I drive this game of quotation to the point of excess. In my collection Homage (op. 14), the musical letter comes close to becoming a fetish. The first pieces were composed in 1985: Ständchen und Sitzchen, dedicated to Ernst Krenek for his 85th birthday. The stark alternation E—E flat—E is here expanded, in Ständchen horizontally by the solo violin, in Sitzchen vertically by the piano. Since that time I have written almost a dozen similar compositions, for example the Bagatelles on the name of György Ligeti (1989–1996) for piano, or the improvisation piece Jam Session »for Fritz« (1997), dedicated to Friedrich Cerha. In each of these pieces, the utilized musical letters are complemented by a whole collection of underlying stationary harmonic structures. Generally speaking, all the letter quotation patterns in this cycle are to be read vertically, i. e. harmonically, even though they might appear in a sequential manner.
P. B. forever has the largest instrumentation of any of the pieces currently included in this collection of Homages. It is written for a chamber ensemble of 13 instrumentalists, and uses the musical letters of the name Pierre Boulez: E—Re (French for D)—B (German for B flat)—E—Z (=S, German for E flat) in the combined French and German reading.
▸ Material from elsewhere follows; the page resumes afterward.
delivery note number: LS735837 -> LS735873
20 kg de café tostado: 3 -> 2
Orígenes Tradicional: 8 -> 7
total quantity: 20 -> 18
I consequently obtain three- and also four-part chords for the compositional structure. Particularly notable is how the fourth B flat—E flat (or its inversion as the fifth E flat—B flat) and also (as opposing pole) the tritone E—B flat take on a central significance for the composition.
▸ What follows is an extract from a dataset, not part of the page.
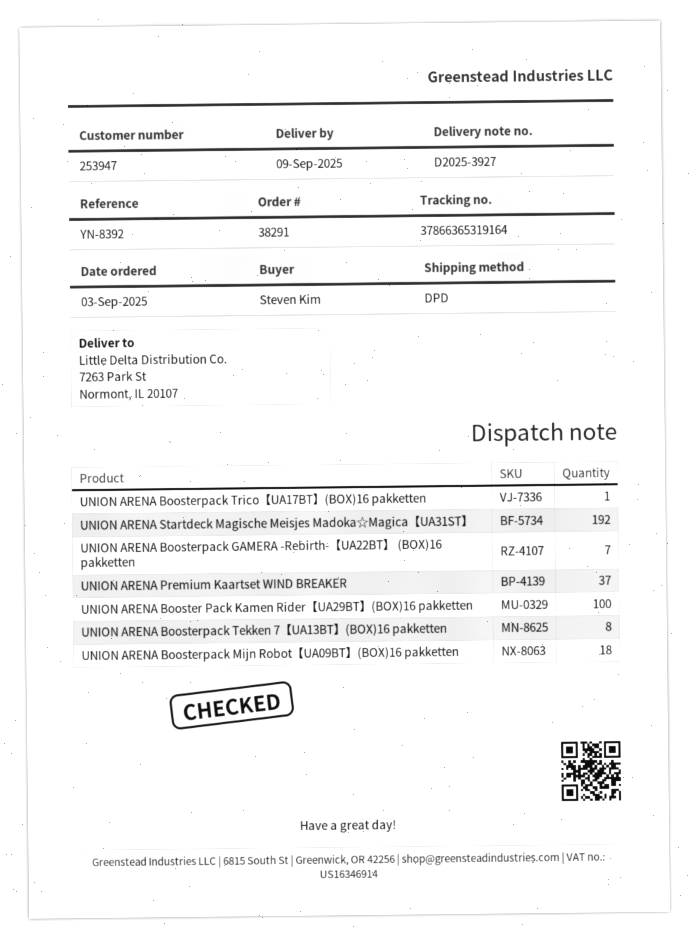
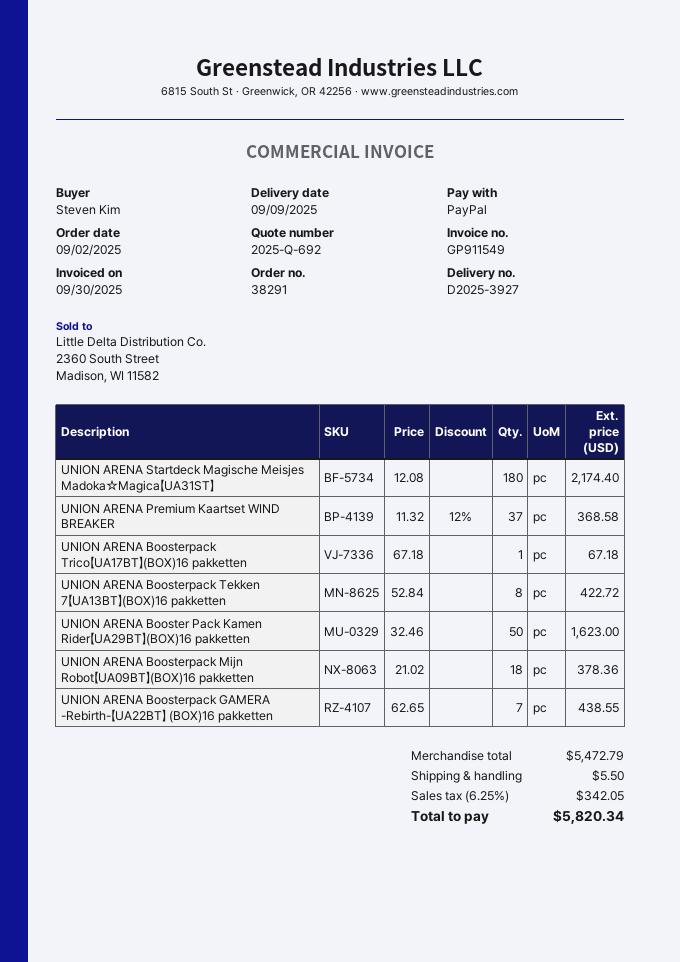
order date: 2025-09-03 -> 2025-09-02
UNION ARENA Startdeck Magische Meisjes Madoka☆Magica【UA31ST】: 192 -> 180
UNION ARENA Booster Pack Kamen Rider【UA29BT】(BOX)16 pakketten: 100 -> 50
This contrast becomes evident in the first part of the work, a sort of back-and-forth exchange between winds and strings that ends with a »quasi cadenza« by the piano. While the winds playing forte are characterized by the openly presented fourth—fifth constellation, the strings veil this in pianissimo through a structured reversal of the intervals of the harmony. The piano’s cadenza then mixes fourths with tritones.
In an overall view, the work is a large-scale rondo, whereby the beginning keeps recurring in various forms up to the closing dissolution of the rhythmic structure. The other parts of the work are characterized particularly by the notion of various forms of multi-dimensional reliefs, acoustically differentiated from one another by instrumentation and dynamics, or by rhythms and tempos.
The work is dedicated to Pierre Boulez, under whose direction it was premiered on 16. June 2009 in the Arnold Schoenberg Center in Vienna.